I consider most garden blog posts to be the equivalent of an evening at the neighbors watching vacation clips – or sitting through a session with the boss, as he shows off his collection of wallet pics of his kids – wow! But, WTH, I’m a blogger and the garden takes up a lot of my summer time – and the garden also fills a gap in my food life, since I’m one of those gardeners who tend to grow the things I most want to eat, and just coincidentally, are not even available at my local markets. And so the garden deserves at least a few seasonal mentions – right?
I’m what’s known to the insiders as a ‘kitchen gardener’. And I look at this relationship in a very practical way – I would like the garden to provide me, most cost and labor effectively, a goodly amount of tasty ingredients for the meals I cook. I don’t profess to be an organic gardener – this is Oregon – that means it is garden pest heaven. In my defense, I do not pull out the chemicals until I see serious damage being done to my crops – and the only exception to that rule is my annual preemptive chemical attack on slugs and snails – and I will not apologize for that.

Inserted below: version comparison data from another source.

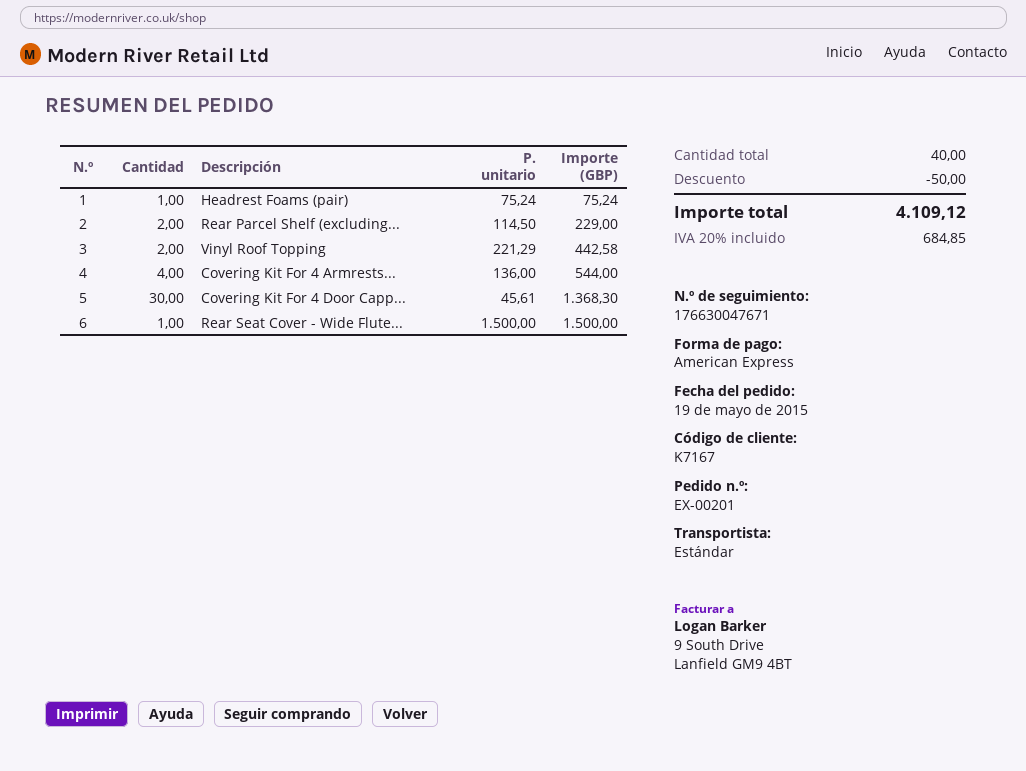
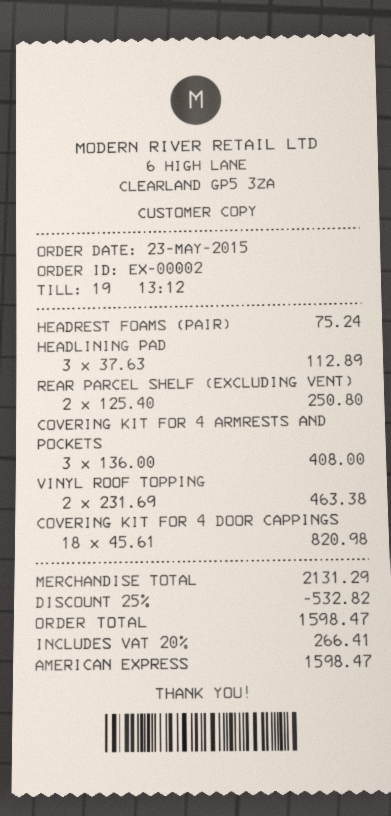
order number: EX-00201 -> EX-00002
order date: 2015-05-19 -> 2015-05-23
Rear Parcel Shelf (excluding...: 2 x 114.50 = 229.00 -> 2 x 125.40 = 250.80
Vinyl Roof Topping: 2 x 221.29 = 442.58 -> 2 x 231.69 = 463.38
Covering Kit For 4 Armrests...: 4 x 136.00 = 544.00 -> 3 x 136.00 = 408.00
Covering Kit For 4 Door Capp...: 30 x 45.61 = 1368.30 -> 18 x 45.61 = 820.98
Rear Seat Cover - Wide Flute...: 1 x 1500.00 = 1500.00 -> none
HEADLINING PAD: none -> 3 x 37.63 = 112.89
discount: 50.00 -> 532.82
tax: 20% = 684.85 -> 20% = 266.41
total: 4109.12 -> 1598.47

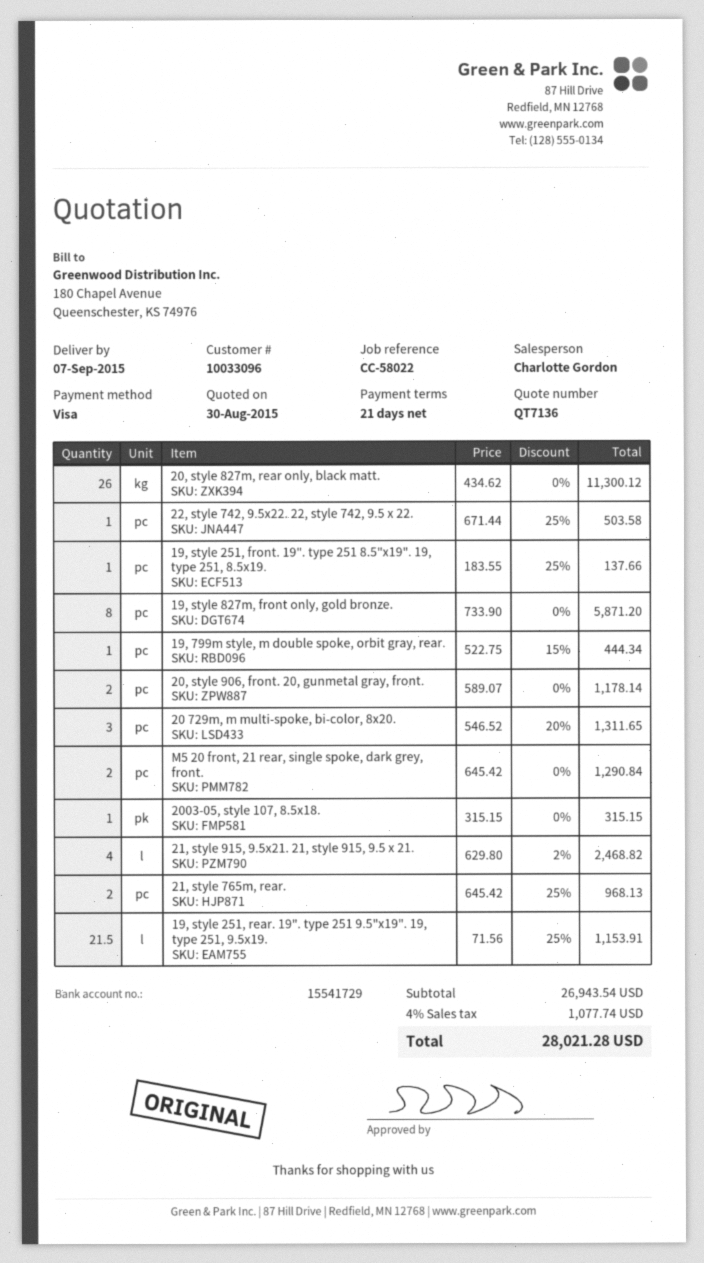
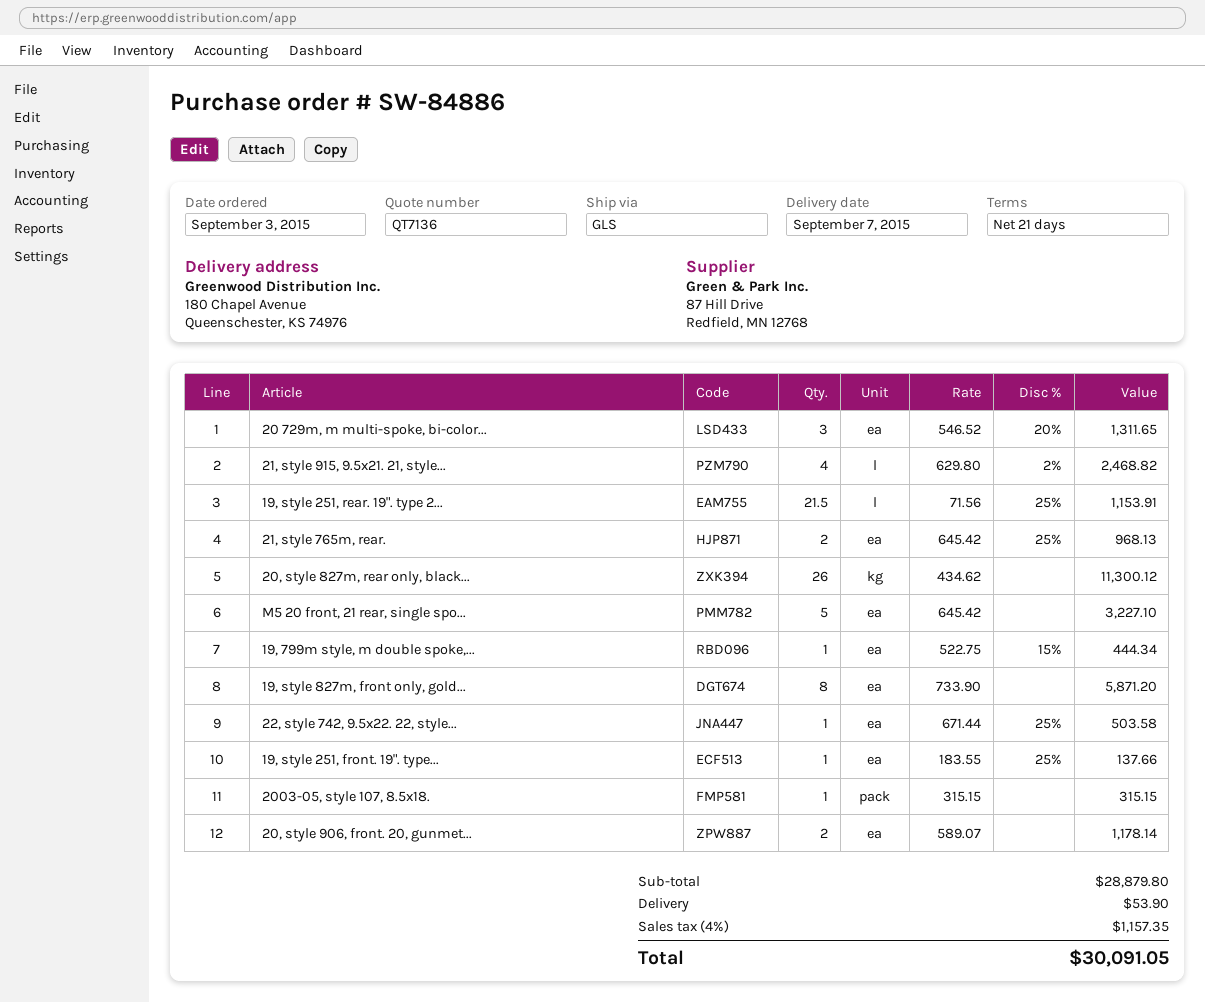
M5 20 front, 21 rear, single spoke, dark grey, front.: 2 x 645.42 = 1290.84 -> 5 x 645.42 = 3227.10
subtotal: 26943.54 -> 28879.80
shipping: none -> 53.90
tax: 4% = 1077.74 -> 4% = 1157.35
total: 28021.28 -> 30091.05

I don’t grow things which I can buy down at the Farmer’s Market for much less than I can grow it (the list of things I want to grow exceeds my garden space as it is), so no potatoes, carrots, onions, cabbage and such. My post today will center on those special garden items which I’ve selected to grow this year – I’ll tell you why I want to grow it, and I’ll tell you about the problems of growing it. In that way, maybe we can make this post more interesting and more helpful than the usual mundane garden post.
First, an admission – mine is not the ideal yard in which to do gardening. There is too much shade, and few vegetables grow well without lots of sun. But one of the prime reasons why we bought this property was that it had beautiful trees on it. So, … I lick my garden wounds and do the best I can.
The truth is that for most vegetables, it simply means they grow more slowly – the only things which I grow regularly that come up short in some years are tomatoes, and winter squash – I don’t even try to grow peppers, corn or eggplants. But I have good soil, and I treat it well, and this gives me an advantage.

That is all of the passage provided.